Philippe Labro est écrivain, cinéaste et journaliste. Chaque vendredi, pour CNEWS, il commente ce qu'il a vu, vécu et observé pendant la semaine. Un bloc-notes subjectif et libre.
MERCREDI 20 FÉVRIER
Lendemain du rassemblement contre l’antisémitisme, place de la République, à Paris. Quelques réflexions : Nicolas Sarkozy demande de la «fermeté». Elle arrive. Il suffit de constater la montée de La République en marche d’Emmanuel Macron dans les sondages en vue des élections européennes pour comprendre que l’opinion publique lui accorde toujours sa confiance.
Les politiques parlent des «juifs de France». Ils se trompent. Il n’y a pas de «juifs de France», il y a des «Français juifs». Ce n’est pas du tout la même chose. Nous ne sommes pas dans les années 1930. A l’époque, il n’y avait pas cette conjonction de toutes les institutions : la France religieuse, associative ou syndicale, qui font corps. Ne versons donc pas trop vite dans les références au passé. Observons d’abord le présent comme une époque troublée et désordonnée qui, fatalement, a besoin de plus d’ordre et va l’exprimer.
Disparition de Karl Lagerfeld. La presse, unanime, lui réserve la place qu’il a su se fabriquer, celle d’un génie de l’autopromotion, ingénieur de son image, créateur de sa propre marque. C’était un esprit d’une brillance rare. Je ne l’ai jamais surpris en flagrant délit de banalités. Dans chacun de ses entretiens, éclataient l’intelligence, l’humour, l’immense culture.
Un personnage de roman, aussi, capable de toucher à tout avec un amour du travail et une obsession de l’excellence. Il est inutile de le comparer à Yves Saint Laurent, dont il fut le rival. Saint Laurent était un pur artiste fragile – Karl, un universaliste puissant et libre. Je m’incline devant l’homme. Au moins une fois, dans ma propre vie, il a fait preuve d’une générosité et d’une gentillesse exceptionnelles.
VENDREDI 22 FÉVRIER
Nous voici donc arrivés au jour des César, la 44e édition. Si 200 millions de personnes vont encore, chaque année, dans les salles que l’on dit obscures, c’est que l’offre reste attractive, que le cinéma est une source de détente, de rêve, d’évasion, mais aussi de réflexion. Il y a dans les films sélectionnés, ou plutôt «nominés», de quoi largement résumer l’air de notre temps. Les violences conjugales, les douleurs familiales, la faculté de se sortir de sa propre condition grâce à la solidarité, la fragilité et la vulnérabilité de l’enfance, l’élan vital qui nous entraîne… Ce sont ces composantes que l’on retrouve dans Le grand bain de Gilles Lellouche, La douleur d’Emmanuel Finkiel, Jusqu’à la garde de Xavier Legrand ou Guy d’Alex Lutz.
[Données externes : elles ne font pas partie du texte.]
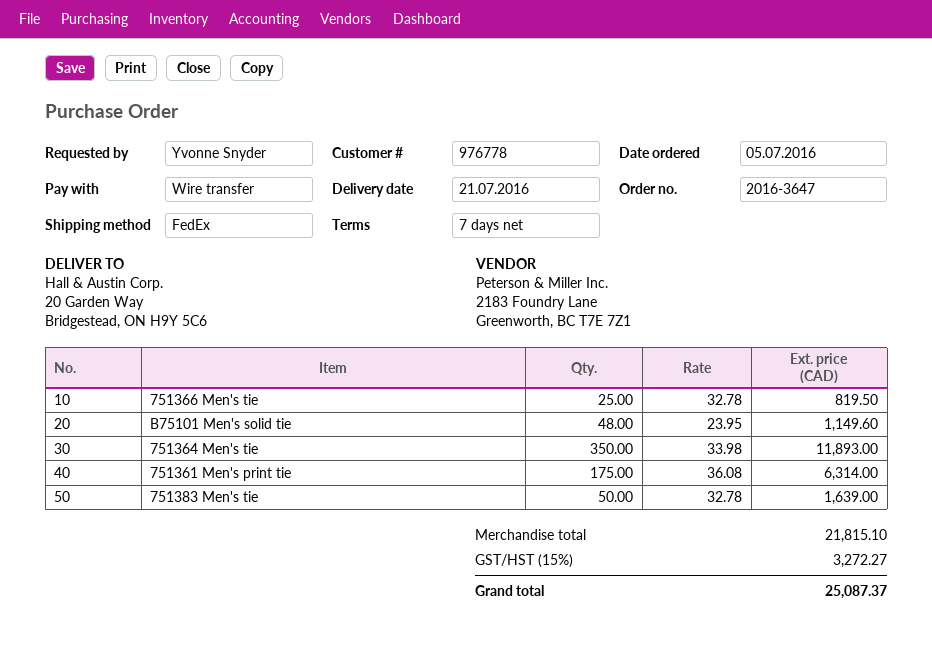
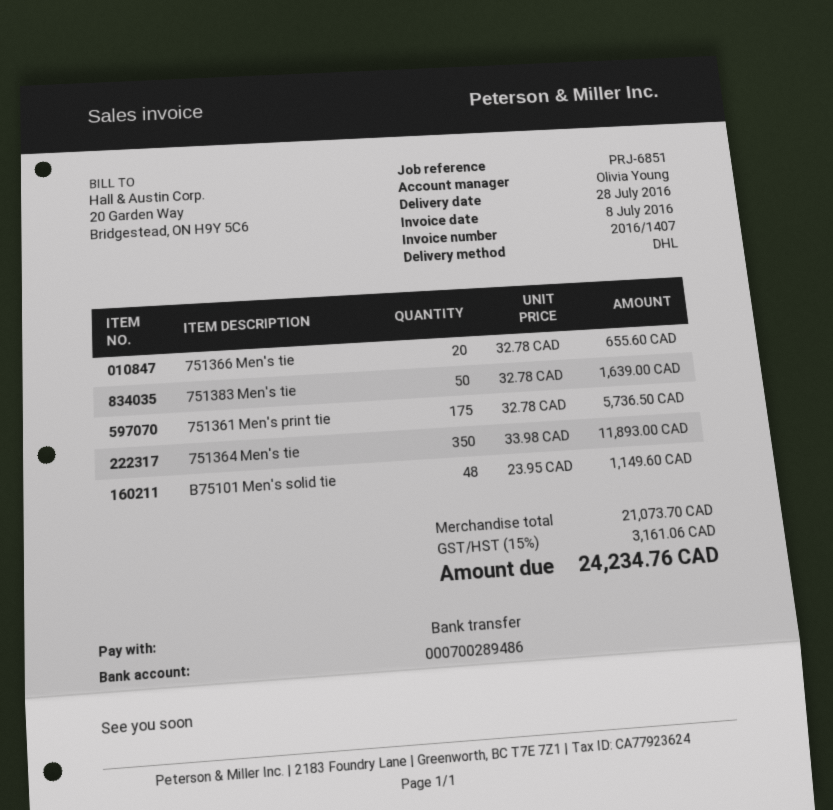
delivery date: 2016-07-21 -> 2016-07-28
shipping method: FedEx -> DHL
751366 Men's tie: 25 x 32.78 = 819.50 -> 20 x 32.78 = 655.60
751361 Men's print tie: 175 x 36.08 = 6314.00 -> 175 x 32.78 = 5736.50
subtotal: 21815.10 -> 21073.70
tax: 15% = 3272.27 -> 15% = 3161.06
total: 25087.37 -> 24234.76

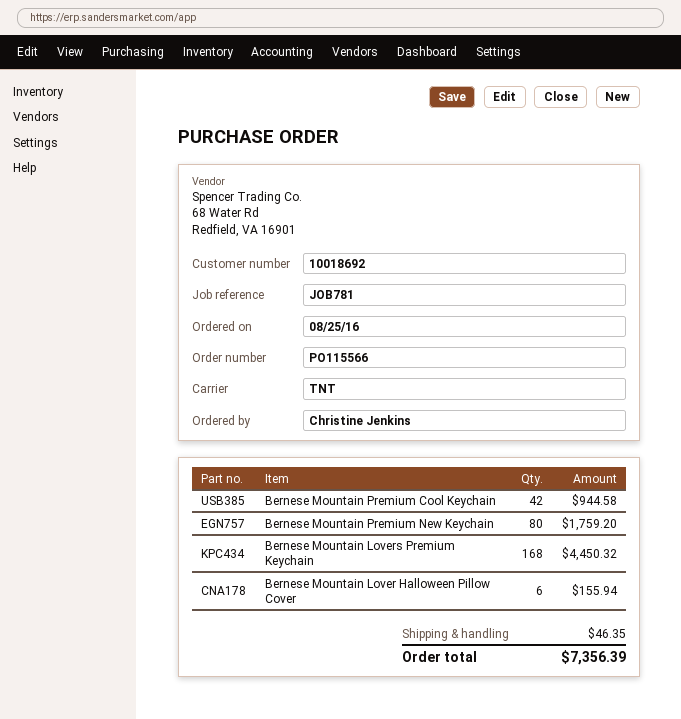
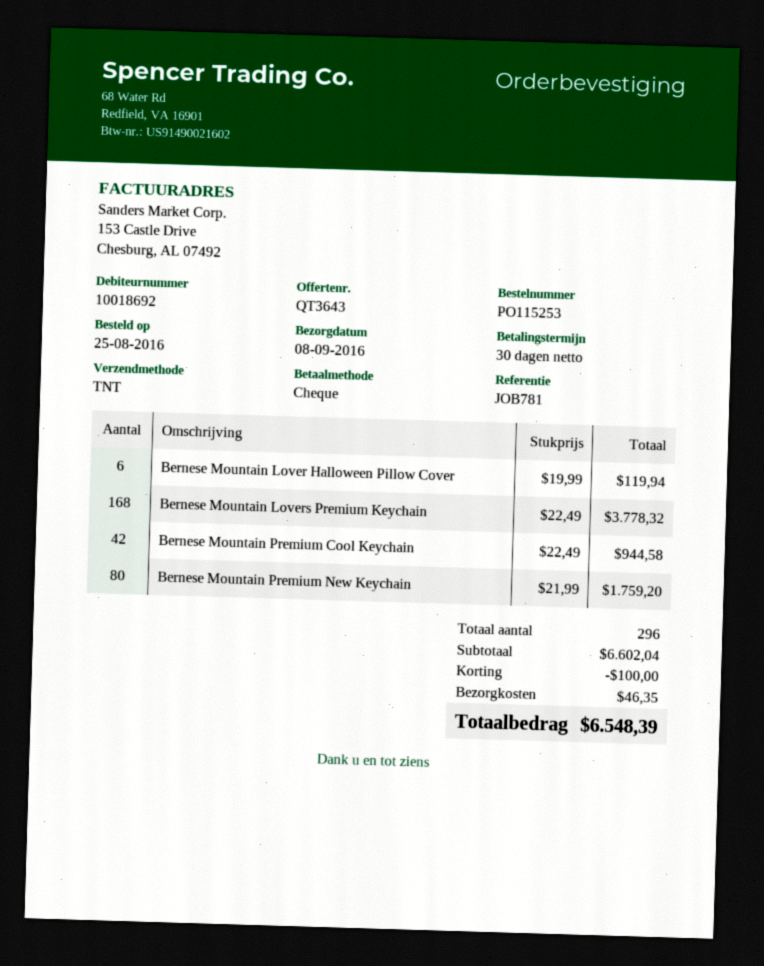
order number: PO115566 -> PO115253
Bernese Mountain Lovers Premium Keychain: 168 for 4450.32 -> 168 for 3778.32
Bernese Mountain Lover Halloween Pillow Cover: 6 for 155.94 -> 6 for 119.94
discount: none -> 100.00
total: 7356.39 -> 6548.39

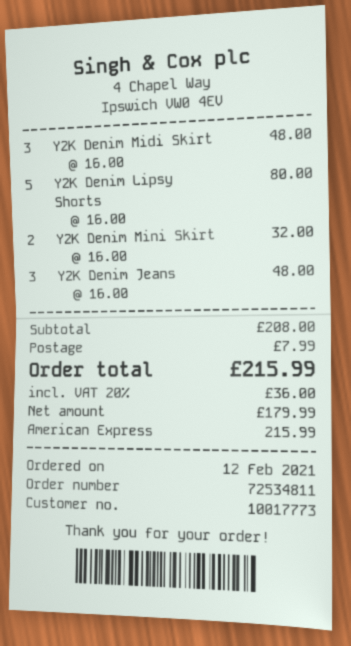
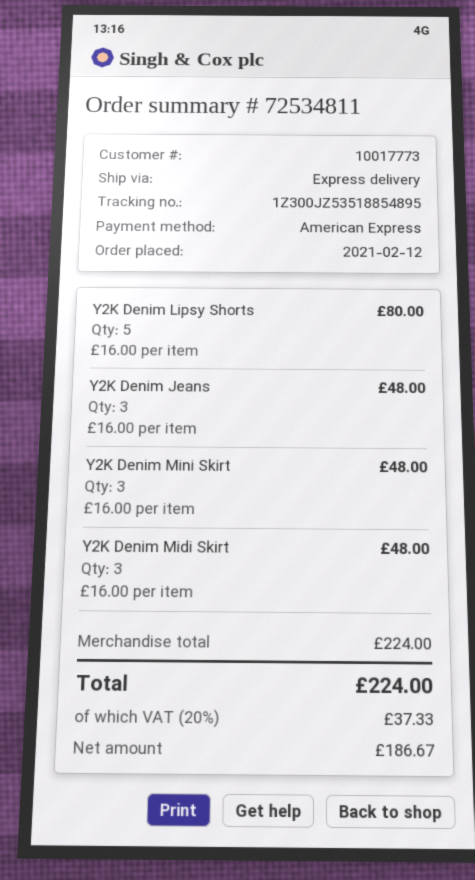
Y2K Denim Mini Skirt: 2 x 16.00 = 32.00 -> 3 x 16.00 = 48.00
subtotal: 208.00 -> 224.00
shipping: 7.99 -> none
net: 179.99 -> 186.67
tax: 20% = 36.00 -> 20% = 37.33
total: 215.99 -> 224.00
Avec plaisir, et au risque de me tromper, je vous confie mon vote. Meilleur film : Jusqu’à la garde. Meilleur premier film : même choix. Meilleur acteur : Alex Lutz dans Guy. Meilleure actrice : Mélanie Thierry dans La douleur. Meilleure actrice dans un second rôle : Virginie Efira dans Le grand bain. Meilleur acteur dans un second rôle : Philippe Katerine dans Le grand bain. Meilleur film étranger : Cold War de Pawel Pawlikowski.
Si vous avez, comme moi, un goût prononcé pour les grands acteurs disparus du cinéma américain, ruez-vous dans la trentaine de salles où sera projeté, à partir de mercredi prochain, Nice Girls Don’t Stay for Breakfast – un documentaire signé Bruce Weber et consacré à cette légende que fut Robert Mitchum.
Avec sa dégaine de voyou, sa nonchalance frisant l’insolence, sa formidable diction, son indépendance d’esprit et de comportement – il fit de la prison, il fugua dès l’âge de 14 ans, il fut arrêté pour vagabondage, il écrivit des chansons et les interpréta avec une facilité déconcertante –, avec cette allure aujourd’hui disparue du «vrai mec», sa façon de ne rien prendre au sérieux, Mitchum, qui tourna plus de 130 films et tint toutes les femmes d’Hollywood dans ses bras – de Marilyn Monroe à Jane Russell –, justifie le terme galvaudé de «légende». Allez voir ce film. Il est sensationnel.